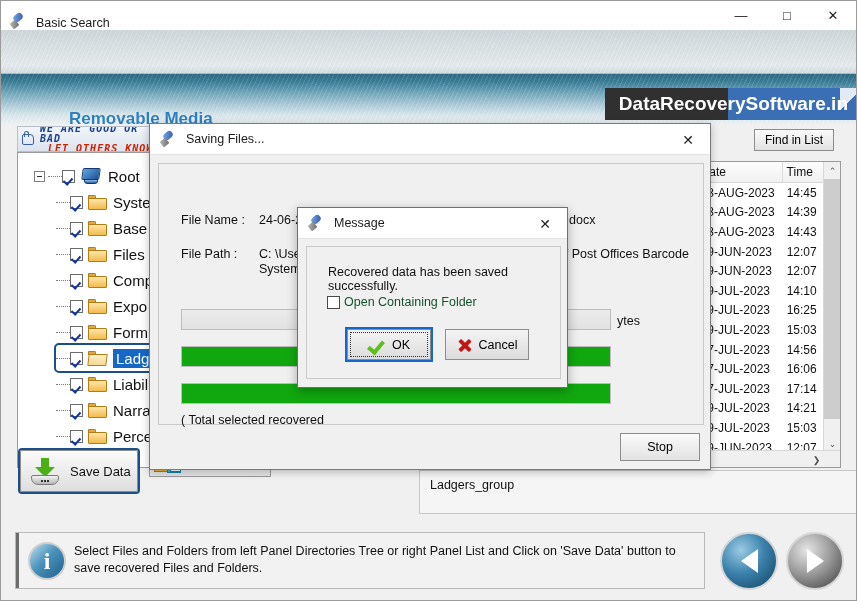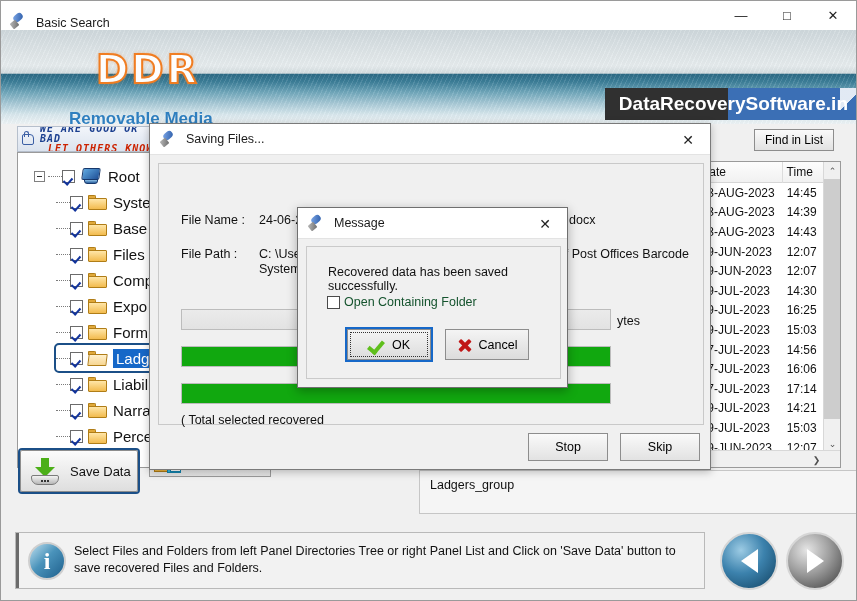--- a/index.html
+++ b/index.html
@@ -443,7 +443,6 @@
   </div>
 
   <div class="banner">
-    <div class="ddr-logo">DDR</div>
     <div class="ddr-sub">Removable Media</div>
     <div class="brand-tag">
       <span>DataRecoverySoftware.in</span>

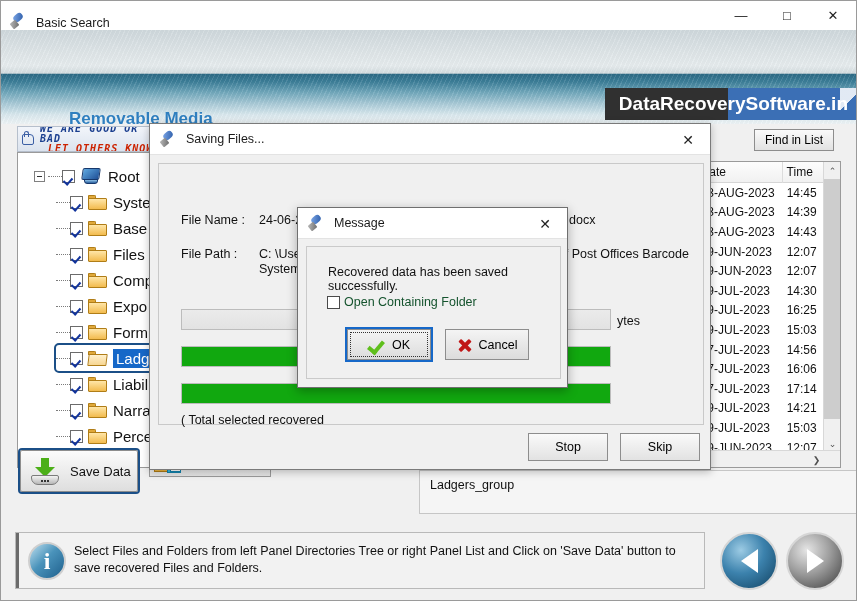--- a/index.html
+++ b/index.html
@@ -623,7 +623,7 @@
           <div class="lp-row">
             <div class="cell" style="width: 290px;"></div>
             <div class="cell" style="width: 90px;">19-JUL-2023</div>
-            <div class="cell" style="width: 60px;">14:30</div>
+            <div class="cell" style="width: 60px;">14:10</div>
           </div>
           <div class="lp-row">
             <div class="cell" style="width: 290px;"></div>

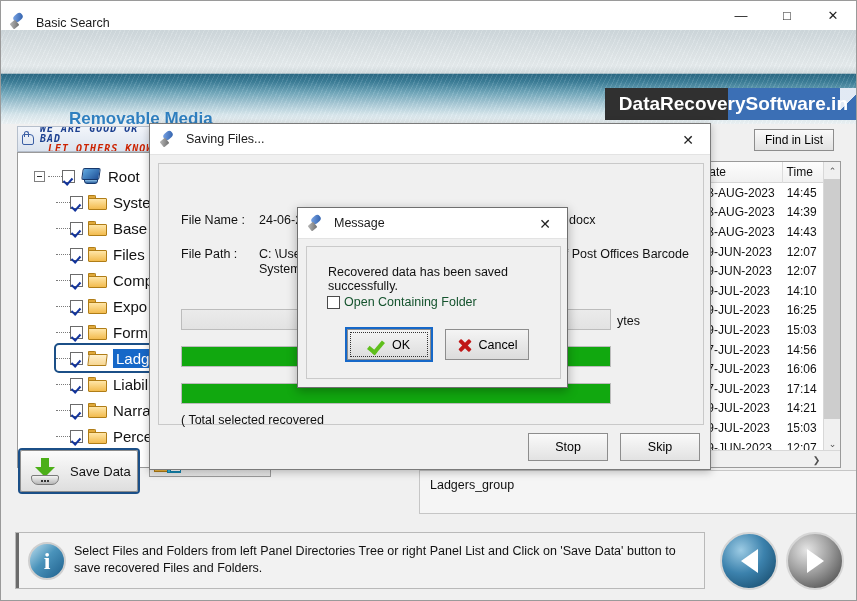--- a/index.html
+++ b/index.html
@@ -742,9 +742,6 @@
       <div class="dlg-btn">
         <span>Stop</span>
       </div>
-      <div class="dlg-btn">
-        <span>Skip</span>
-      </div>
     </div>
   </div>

□ □ □ □

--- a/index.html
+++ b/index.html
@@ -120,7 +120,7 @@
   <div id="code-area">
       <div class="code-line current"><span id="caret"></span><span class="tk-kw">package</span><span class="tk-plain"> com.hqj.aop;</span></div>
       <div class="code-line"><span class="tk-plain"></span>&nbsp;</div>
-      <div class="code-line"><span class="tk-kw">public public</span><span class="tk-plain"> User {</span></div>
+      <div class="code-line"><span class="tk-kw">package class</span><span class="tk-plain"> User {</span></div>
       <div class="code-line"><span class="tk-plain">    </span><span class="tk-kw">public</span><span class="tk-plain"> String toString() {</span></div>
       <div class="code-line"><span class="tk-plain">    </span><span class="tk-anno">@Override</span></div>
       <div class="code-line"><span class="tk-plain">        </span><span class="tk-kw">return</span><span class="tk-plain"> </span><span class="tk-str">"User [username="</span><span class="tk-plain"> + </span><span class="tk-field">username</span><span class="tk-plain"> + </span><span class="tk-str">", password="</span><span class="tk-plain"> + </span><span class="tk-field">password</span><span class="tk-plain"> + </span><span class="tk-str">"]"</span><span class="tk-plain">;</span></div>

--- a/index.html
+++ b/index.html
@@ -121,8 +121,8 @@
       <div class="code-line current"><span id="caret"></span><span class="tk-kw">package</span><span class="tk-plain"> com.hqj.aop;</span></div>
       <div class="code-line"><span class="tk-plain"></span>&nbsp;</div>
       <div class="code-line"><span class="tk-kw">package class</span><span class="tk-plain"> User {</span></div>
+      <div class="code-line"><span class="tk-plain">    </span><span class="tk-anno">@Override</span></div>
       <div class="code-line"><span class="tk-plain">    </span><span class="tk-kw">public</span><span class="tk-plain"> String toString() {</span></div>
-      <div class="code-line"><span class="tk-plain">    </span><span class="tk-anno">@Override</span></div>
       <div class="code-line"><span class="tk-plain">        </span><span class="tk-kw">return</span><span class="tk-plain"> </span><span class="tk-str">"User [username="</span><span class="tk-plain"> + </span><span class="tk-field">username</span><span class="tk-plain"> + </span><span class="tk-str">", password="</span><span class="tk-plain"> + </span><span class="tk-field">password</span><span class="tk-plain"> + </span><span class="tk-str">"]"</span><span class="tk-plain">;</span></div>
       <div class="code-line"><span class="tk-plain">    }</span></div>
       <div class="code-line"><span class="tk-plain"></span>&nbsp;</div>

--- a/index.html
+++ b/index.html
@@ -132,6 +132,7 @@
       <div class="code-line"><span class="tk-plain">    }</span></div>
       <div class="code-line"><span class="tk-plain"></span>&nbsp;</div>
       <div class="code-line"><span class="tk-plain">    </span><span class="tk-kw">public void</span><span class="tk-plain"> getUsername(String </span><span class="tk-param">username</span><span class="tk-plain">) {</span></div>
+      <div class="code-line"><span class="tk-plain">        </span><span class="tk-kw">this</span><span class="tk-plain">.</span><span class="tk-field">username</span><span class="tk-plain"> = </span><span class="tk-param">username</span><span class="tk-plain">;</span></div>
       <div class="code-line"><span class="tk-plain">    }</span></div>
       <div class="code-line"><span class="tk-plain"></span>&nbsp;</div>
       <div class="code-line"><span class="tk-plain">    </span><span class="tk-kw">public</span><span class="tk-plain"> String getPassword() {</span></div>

□ □ □ □

**WORK TASK**.
Each line above with the string "username" in it should be located and copied.

**SOLUTION TO THIS PROBLEM**.
       <div class="code-line"><span class="tk-plain">        </span><span class="tk-kw">return</span><span class="tk-plain"> </span><span class="tk-str">"User [username="</span><span class="tk-plain"> + </span><span class="tk-field">username</span><span class="tk-plain"> + </span><span class="tk-str">", password="</span><span class="tk-plain"> + </span><span class="tk-field">password</span><span class="tk-plain"> + </span><span class="tk-str">"]"</span><span class="tk-plain">;</span></div>
       <div class="code-line"><span class="tk-plain">        </span><span class="tk-kw">return</span><span class="tk-plain"> </span><span class="tk-str">"User [username="</span><span class="tk-plain"> + </span><span class="tk-field">username</span><span class="tk-plain"> + </span><span class="tk-str">", password="</span><span class="tk-plain"> + </span><span class="tk-field">password</span><span class="tk-plain"> + </span><span class="tk-str">"]"</span><span class="tk-plain">;</span></div>
       <div class="code-line"><span class="tk-plain">    </span><span class="tk-kw">public void</span><span class="tk-plain"> getUsername(String </span><span class="tk-param">username</span><span class="tk-plain">) {</span></div>
+      <div class="code-line"><span class="tk-plain">        </span><span class="tk-kw">this</span><span class="tk-plain">.</span><span class="tk-field">username</span><span class="tk-plain"> = </span><span class="tk-param">username</span><span class="tk-plain">;</span></div>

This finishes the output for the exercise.